Коридор вывел её к галерее, освещённой золотистым светом факелов, и на мгновение Мария остановилась, чтобы перевести дыхание. Сердце билось чуть быстрее, чем хотелось бы, а головокружение не уходило, заставляя её сомневаться, сможет ли она сохранить видимость спокойствия. Её пальцы слегка дрожали, пока она поправляла плащ, пытаясь вернуть себе уверенность.

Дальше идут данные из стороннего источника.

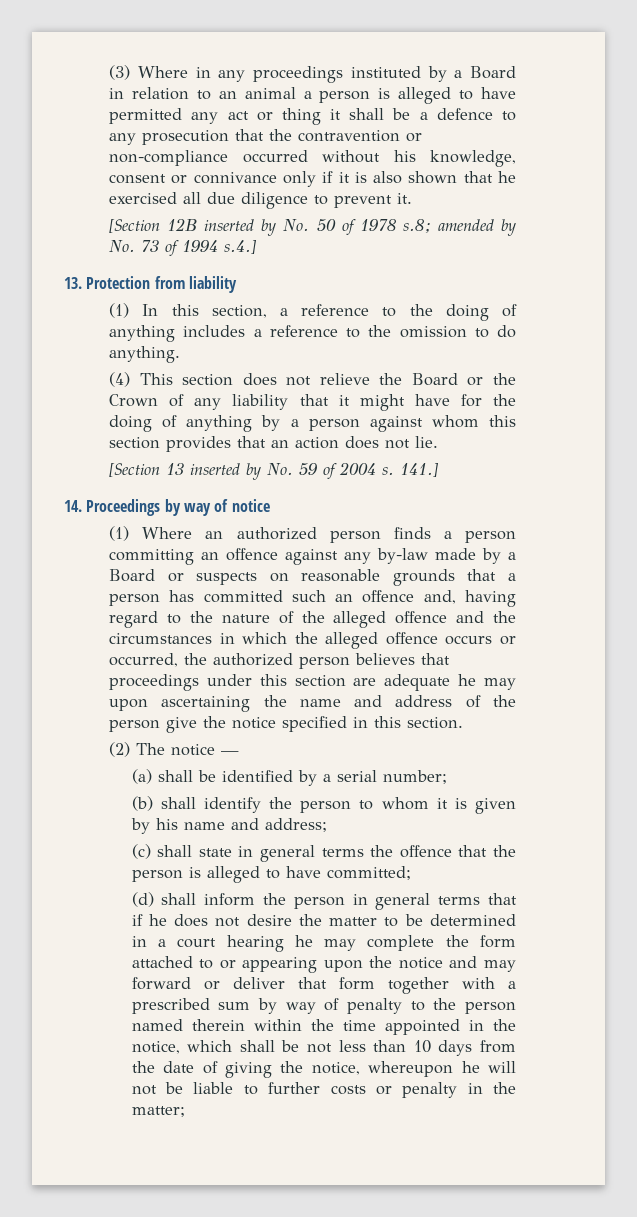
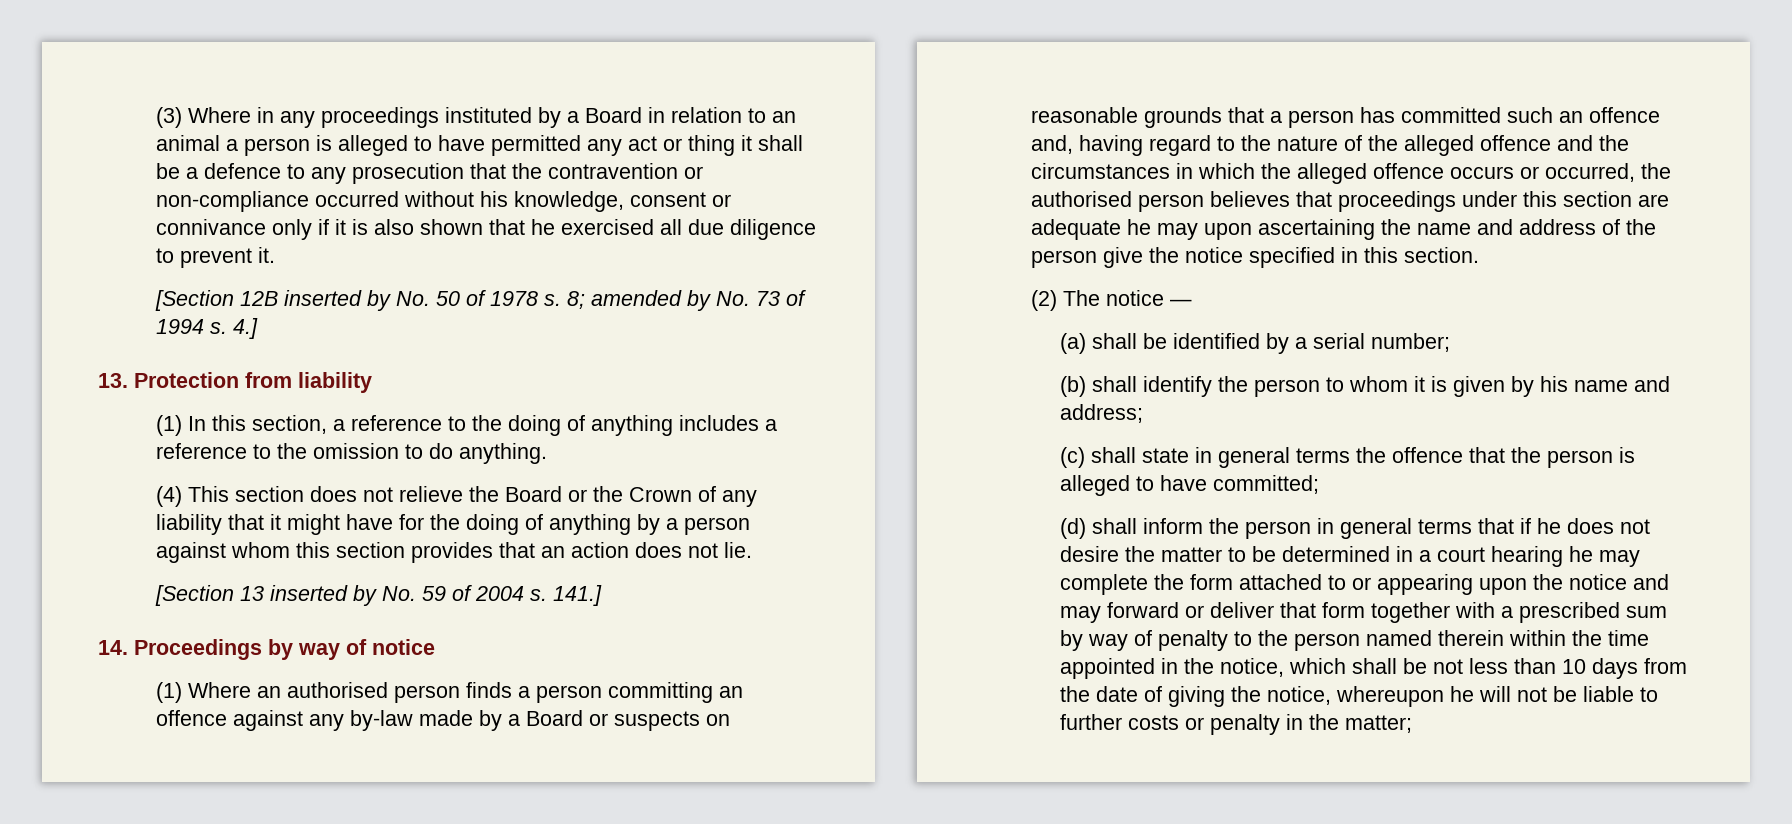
- [Section 12B inserted by No. 50 of 1978 s.8; amended by No. 73 of 1994 s.4.]
+ [Section 12B inserted by No. 50 of 1978 s. 8; amended by No. 73 of 1994 s. 4.]
- (1) Where an authorized person finds a person committing an offence against any by-law made by a Board or suspects on reasonable grounds that a person has committed such an offence and, having regard to the nature of the alleged offence and the circumstances in which the alleged offence occurs or occurred, the authorized person believes that proceedings under this section are adequate he may upon ascertaining the name and address of the person give the notice specified in this section.
+ (1) Where an authorised person finds a person committing an offence against any by-law made by a Board or suspects on reasonable grounds that a person has committed such an offence and, having regard to the nature of the alleged offence and the circumstances in which the alleged offence occurs or occurred, the authorised person believes that proceedings under this section are adequate he may upon ascertaining the name and address of the person give the notice specified in this section.

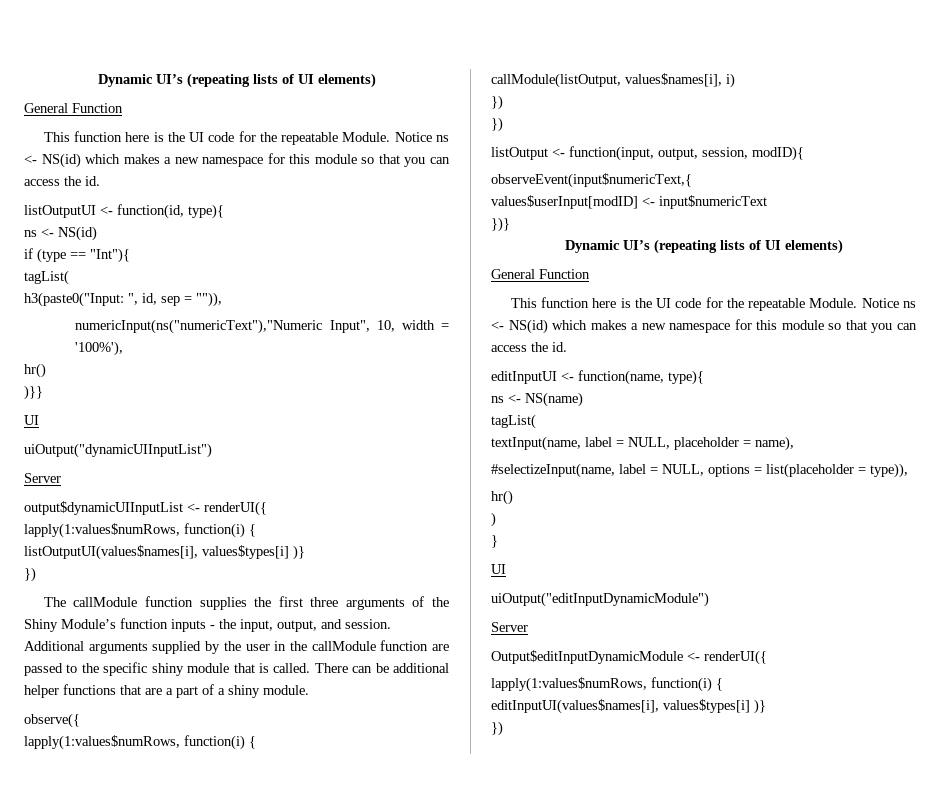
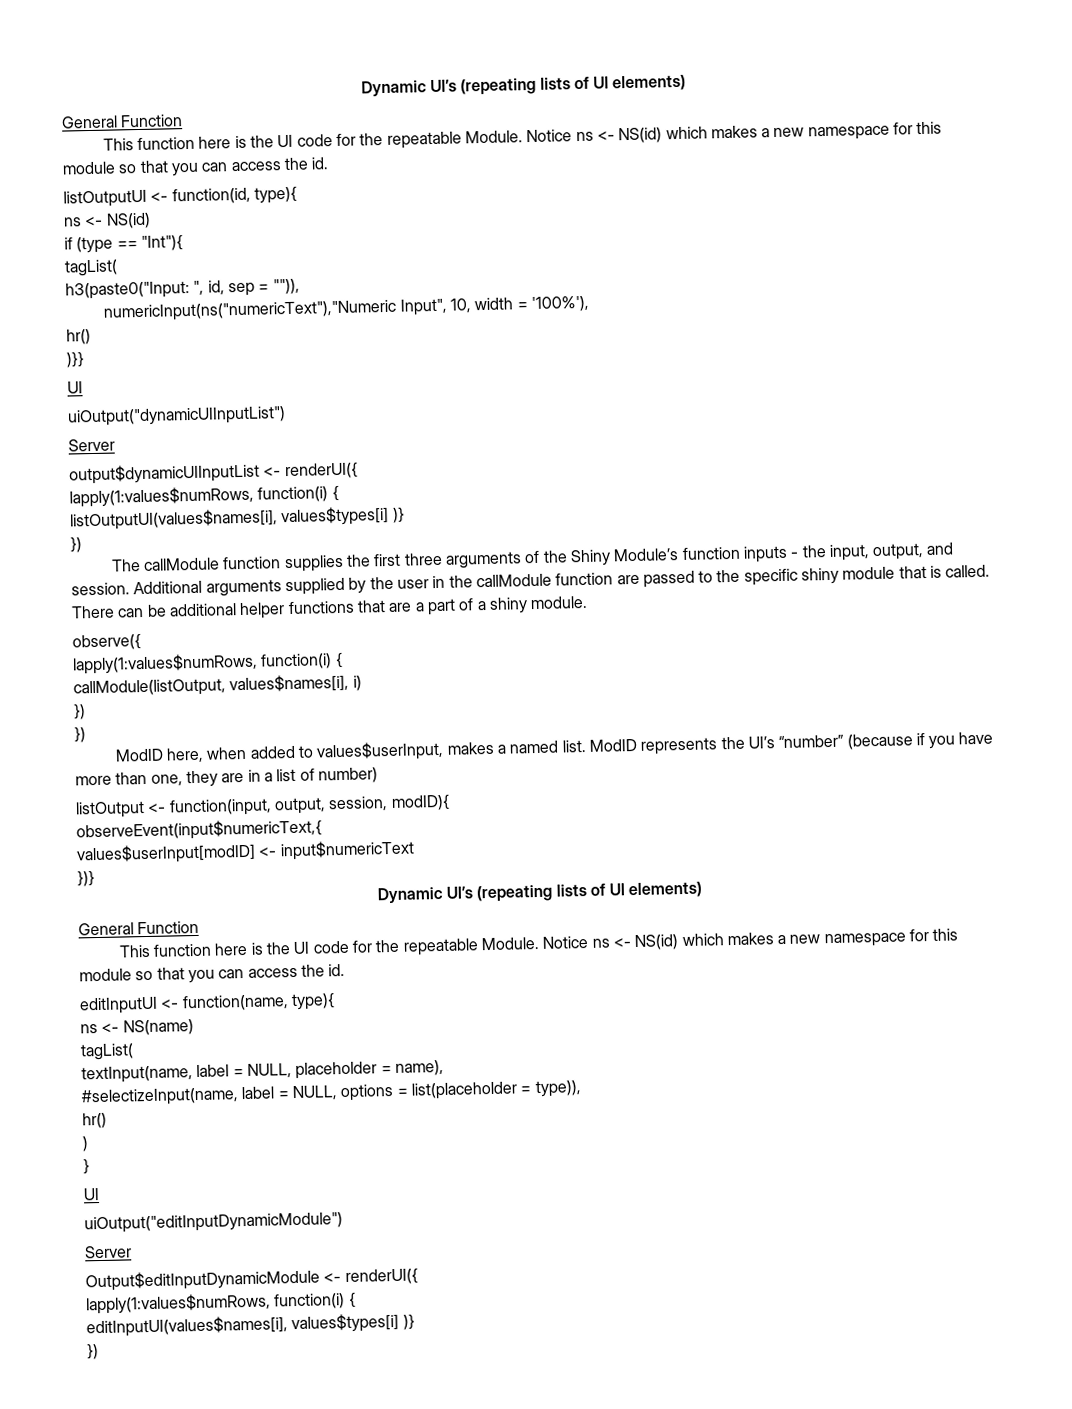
+ ModID here, when added to values$userInput, makes a named list. ModID represents the UI’s “number” (because if you have more than one, they are in a list of number)

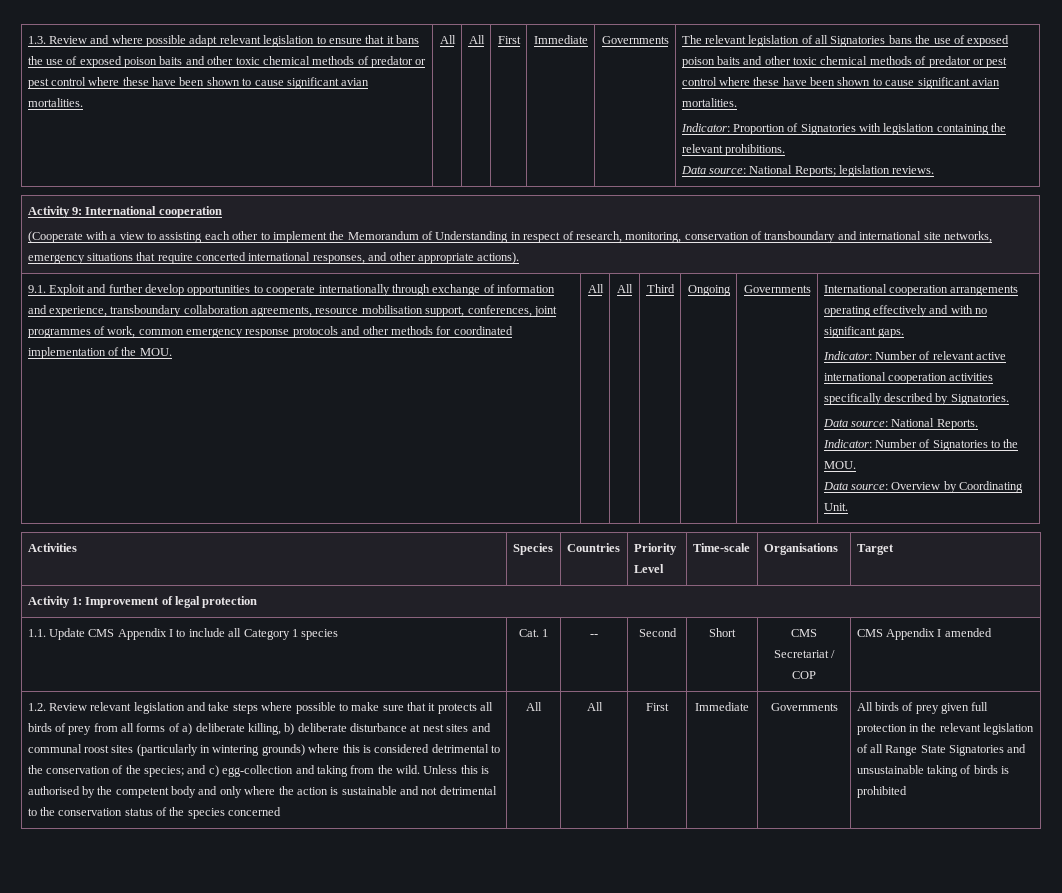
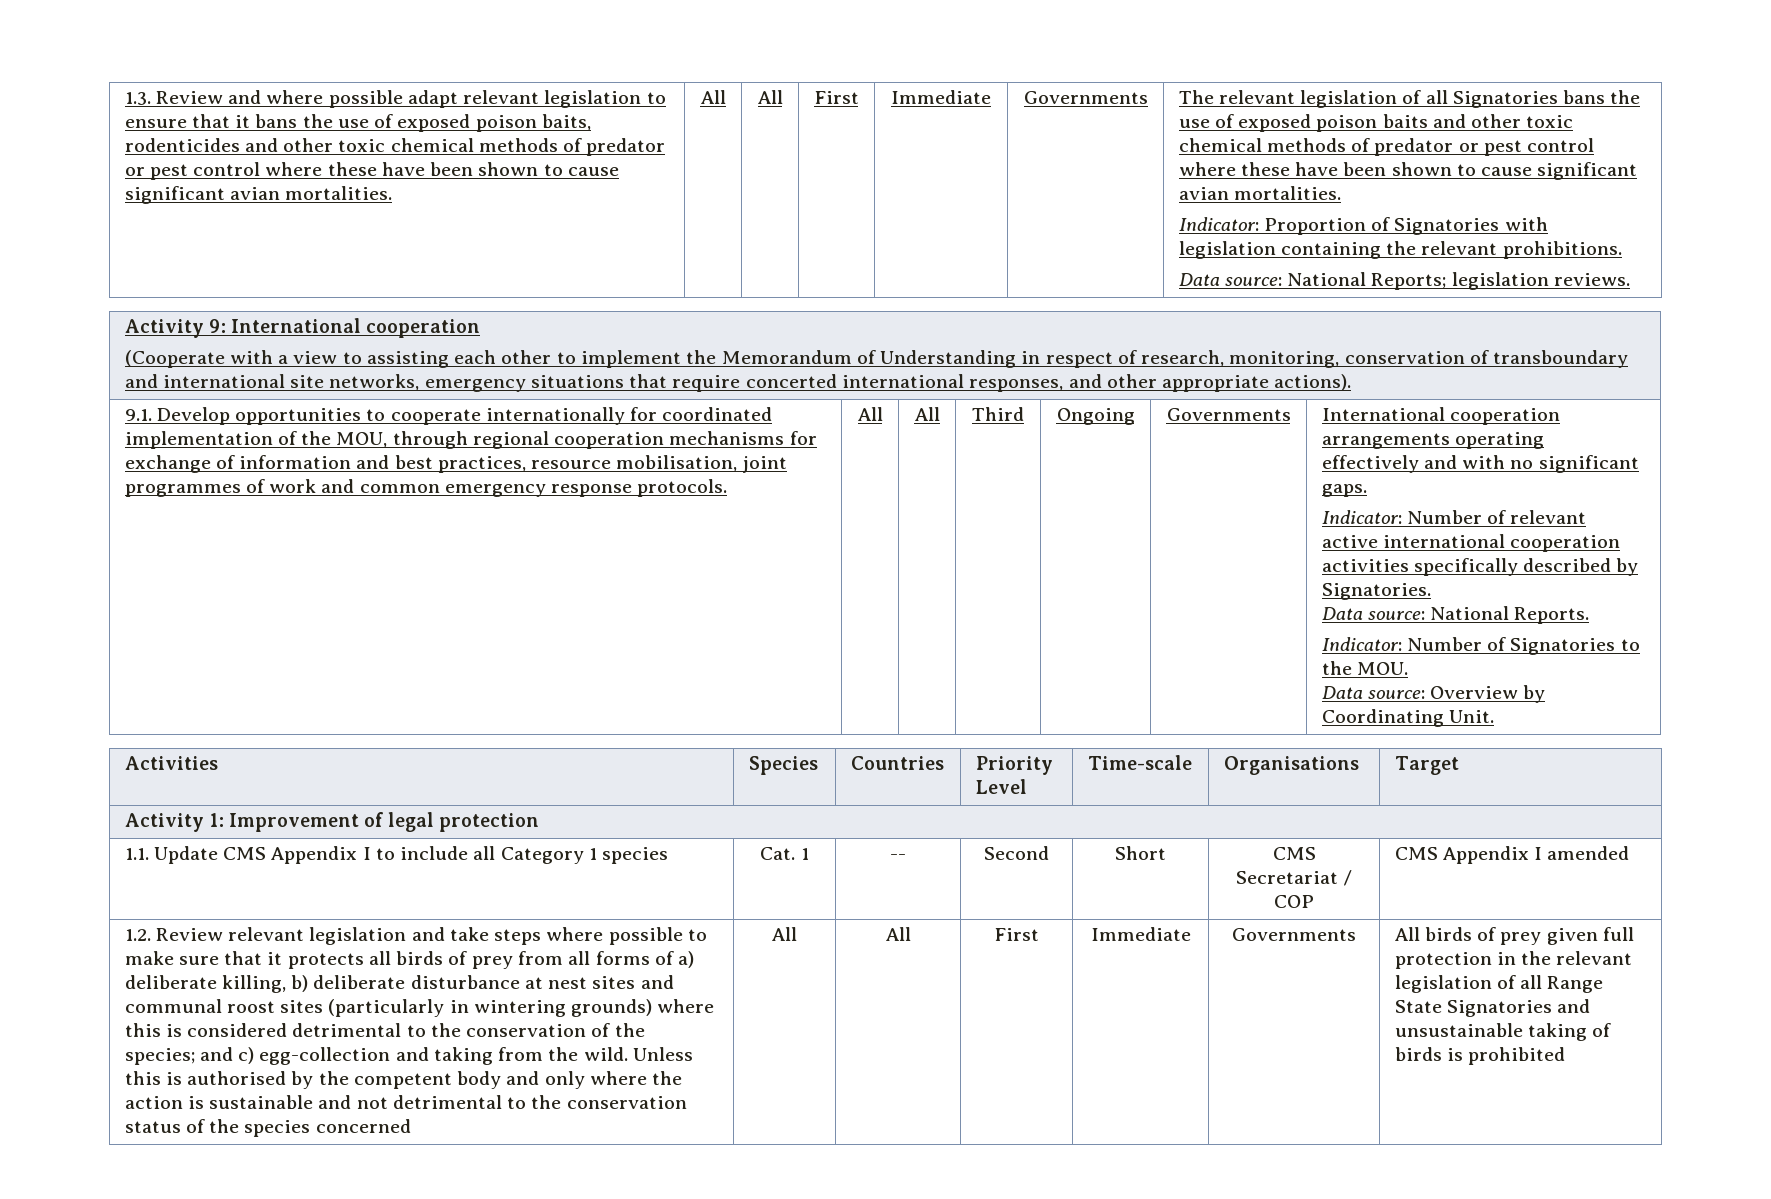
- 1.3. Review and where possible adapt relevant legislation to ensure that it bans the use of exposed poison baits and other toxic chemical methods of predator or pest control where these have been shown to cause significant avian mortalities.
+ 1.3. Review and where possible adapt relevant legislation to ensure that it bans the use of exposed poison baits, rodenticides and other toxic chemical methods of predator or pest control where these have been shown to cause significant avian mortalities.
- 9.1. Exploit and further develop opportunities to cooperate internationally through exchange of information and experience, transboundary collaboration agreements, resource mobilisation support, conferences, joint programmes of work, common emergency response protocols and other methods for coordinated implementation of the MOU.
+ 9.1. Develop opportunities to cooperate internationally for coordinated implementation of the MOU, through regional cooperation mechanisms for exchange of information and best practices, resource mobilisation, joint programmes of work and common emergency response protocols.

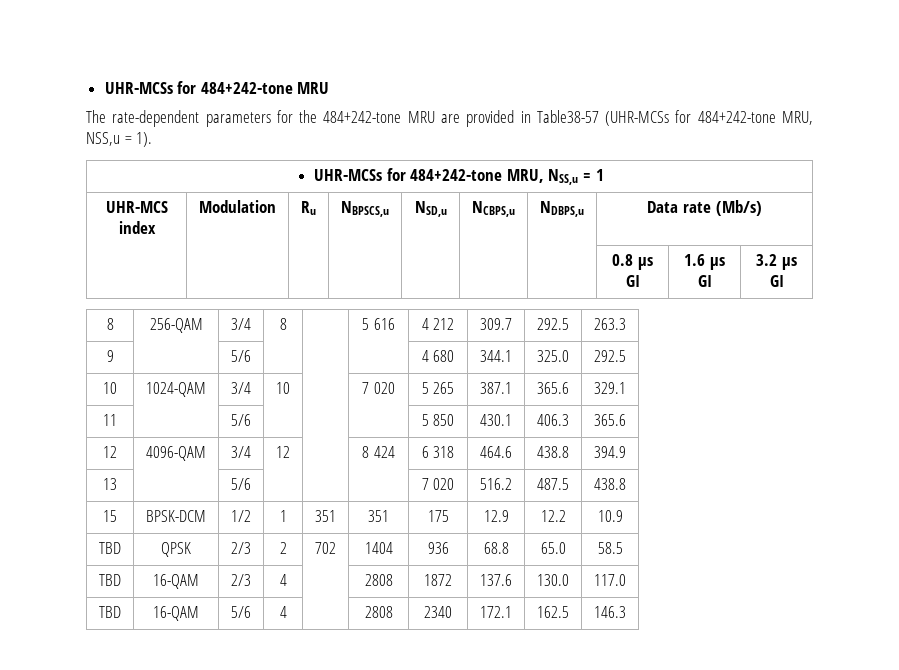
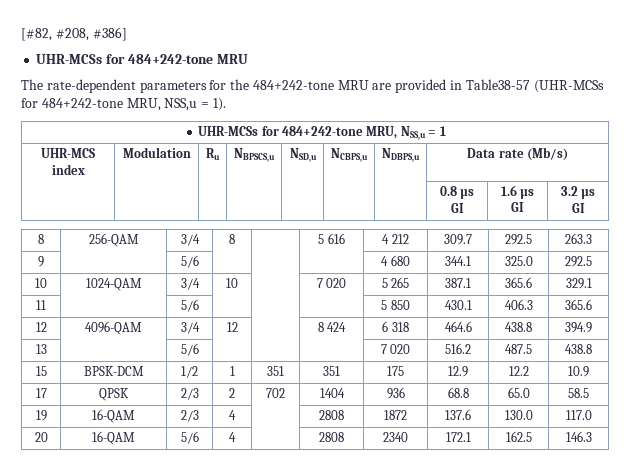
+ [#82, #208, #386]
- TBD | QPSK | 2/3 | 2 | 702 | 1404 | 936 | 68.8 | 65.0 | 58.5
+ 17 | QPSK | 2/3 | 2 | 702 | 1404 | 936 | 68.8 | 65.0 | 58.5
- TBD | 16-QAM | 2/3 | 4 | | 2808 | 1872 | 137.6 | 130.0 | 117.0
+ 19 | 16-QAM | 2/3 | 4 | | 2808 | 1872 | 137.6 | 130.0 | 117.0
- TBD | 16-QAM | 5/6 | 4 | | 2808 | 2340 | 172.1 | 162.5 | 146.3
+ 20 | 16-QAM | 5/6 | 4 | | 2808 | 2340 | 172.1 | 162.5 | 146.3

Она знала, что в галерее её ждёт Фридрих. Зачем он назначил встречу именно здесь, в таком уединённом месте, оставалось для неё загадкой. Впереди из полумрака выступали высокие арочные окна, за которыми мерцал холодный зимний вечер. Мари сделала шаг вперёд, ощущая, как неровные звуки её шагов гулко раздаются в тишине.
Фридрих стоял у одного из окон, его силуэт отчётливо выделялся на фоне слабого света. Он выглядел сосредоточенным, но когда его взгляд встретился с её, в его глазах мелькнуло нечто, что она не смогла сразу понять. Было ли это волнение, тревога или тайное удовлетворение?
— Я ждал тебя, — произнес он, оборачиваясь полностью. Мужчина подошел ближе, а крепкие руки обвились вокруг любимой, обнимая. — Ты не должна была приходить на совет. — Было бы подозрительно, если бы я не пришла, — Мари обняла его в ответ, вдыхая знакомый запах. — Мы итак под прицелом.